In another study, researchers at Mount Sinai Hospital in Toronto interviewed 576 patients with breast cancer and 1,135 people without and found that those who had had frequent sun exposure as teenagers or young adults had a 35 to 40 percent reduced risk of breast cancer. (Sunlight helps the skin produce vitamin D.) Yet another study found vitamin D deficiency is highly prevalent among pre-menopausal women with early stage breast cancer. On the other hand, a study that was part of the government-sponsored Women’s Health Initiative found that calcium and vitamin D supplements did not reduce breast cancer risk in post-menopausal women, although when women randomized to get the supplements did get breast cancer, their tumors were smaller than those of women not taking supplements.

Dr. Michael F. Holick, a vitamin D expert and professor of medicine, physiology and biophysics at Boston University Medical Center, said that other studies suggest that vitamin D can also help prevent colon, ovarian and prostate cancer.

People can get vitamin D by “sensible” sun exposure (5 to 10 minutes several times a week without sunscreen), supplements and a diet rich in fortified cereals, milk and oily fish. Holick recommends at least 1,000 International Units of vitamin D a day, preferably the strong form, called D3, not D2, the kind that is in most supplements.
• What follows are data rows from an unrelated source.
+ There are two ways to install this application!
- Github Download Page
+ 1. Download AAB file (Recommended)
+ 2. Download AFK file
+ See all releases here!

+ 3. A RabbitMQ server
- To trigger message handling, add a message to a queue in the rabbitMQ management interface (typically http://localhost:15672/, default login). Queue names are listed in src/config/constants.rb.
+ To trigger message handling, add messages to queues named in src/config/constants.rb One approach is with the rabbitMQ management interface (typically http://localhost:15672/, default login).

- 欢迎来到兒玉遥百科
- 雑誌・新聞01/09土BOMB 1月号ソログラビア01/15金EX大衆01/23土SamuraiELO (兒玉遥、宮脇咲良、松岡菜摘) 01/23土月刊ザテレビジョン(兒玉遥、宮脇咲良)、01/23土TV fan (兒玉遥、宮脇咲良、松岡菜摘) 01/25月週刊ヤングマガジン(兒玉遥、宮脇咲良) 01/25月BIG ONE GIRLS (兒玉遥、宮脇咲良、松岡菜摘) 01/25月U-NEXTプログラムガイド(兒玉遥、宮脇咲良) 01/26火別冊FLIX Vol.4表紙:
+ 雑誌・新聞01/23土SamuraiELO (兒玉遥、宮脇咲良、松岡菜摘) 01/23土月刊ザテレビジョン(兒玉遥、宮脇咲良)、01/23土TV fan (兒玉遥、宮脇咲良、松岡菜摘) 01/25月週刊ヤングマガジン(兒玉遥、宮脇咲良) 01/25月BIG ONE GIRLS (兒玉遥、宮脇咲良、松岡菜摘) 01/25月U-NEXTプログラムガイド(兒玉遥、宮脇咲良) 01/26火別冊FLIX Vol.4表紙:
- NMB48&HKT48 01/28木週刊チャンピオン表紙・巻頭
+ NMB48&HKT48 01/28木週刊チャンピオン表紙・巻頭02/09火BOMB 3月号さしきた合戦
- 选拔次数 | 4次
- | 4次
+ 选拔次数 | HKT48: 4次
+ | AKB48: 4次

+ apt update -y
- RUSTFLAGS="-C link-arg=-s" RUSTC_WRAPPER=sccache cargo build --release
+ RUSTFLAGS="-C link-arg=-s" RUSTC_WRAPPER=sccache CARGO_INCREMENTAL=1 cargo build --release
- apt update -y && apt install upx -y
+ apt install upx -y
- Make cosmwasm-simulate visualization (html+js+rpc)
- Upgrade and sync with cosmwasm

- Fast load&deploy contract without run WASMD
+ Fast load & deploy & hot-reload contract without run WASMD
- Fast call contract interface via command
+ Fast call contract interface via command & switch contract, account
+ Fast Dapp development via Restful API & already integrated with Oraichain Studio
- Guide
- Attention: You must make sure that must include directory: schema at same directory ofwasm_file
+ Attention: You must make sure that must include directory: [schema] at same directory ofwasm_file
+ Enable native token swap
“While these studies certainly suggest that getting adequate vitamin D is important,” said Dr. Kala Visvanathan, a cancer specialist and epidemiologist at the Johns Hopkins Bloomberg School of Public Health, “it is not clear that taking extra is beneficial or whether dose should be altered, depending on age.”

Vitamin D in very high doses can be toxic. The Institute of Medicine, an arm of the National Academy of Sciences, is expected to decide within the next several years whether to recommend increased intakes of vitamin D. Currently, the institute sets the upper limit for consumption at 2,000 IUs a day.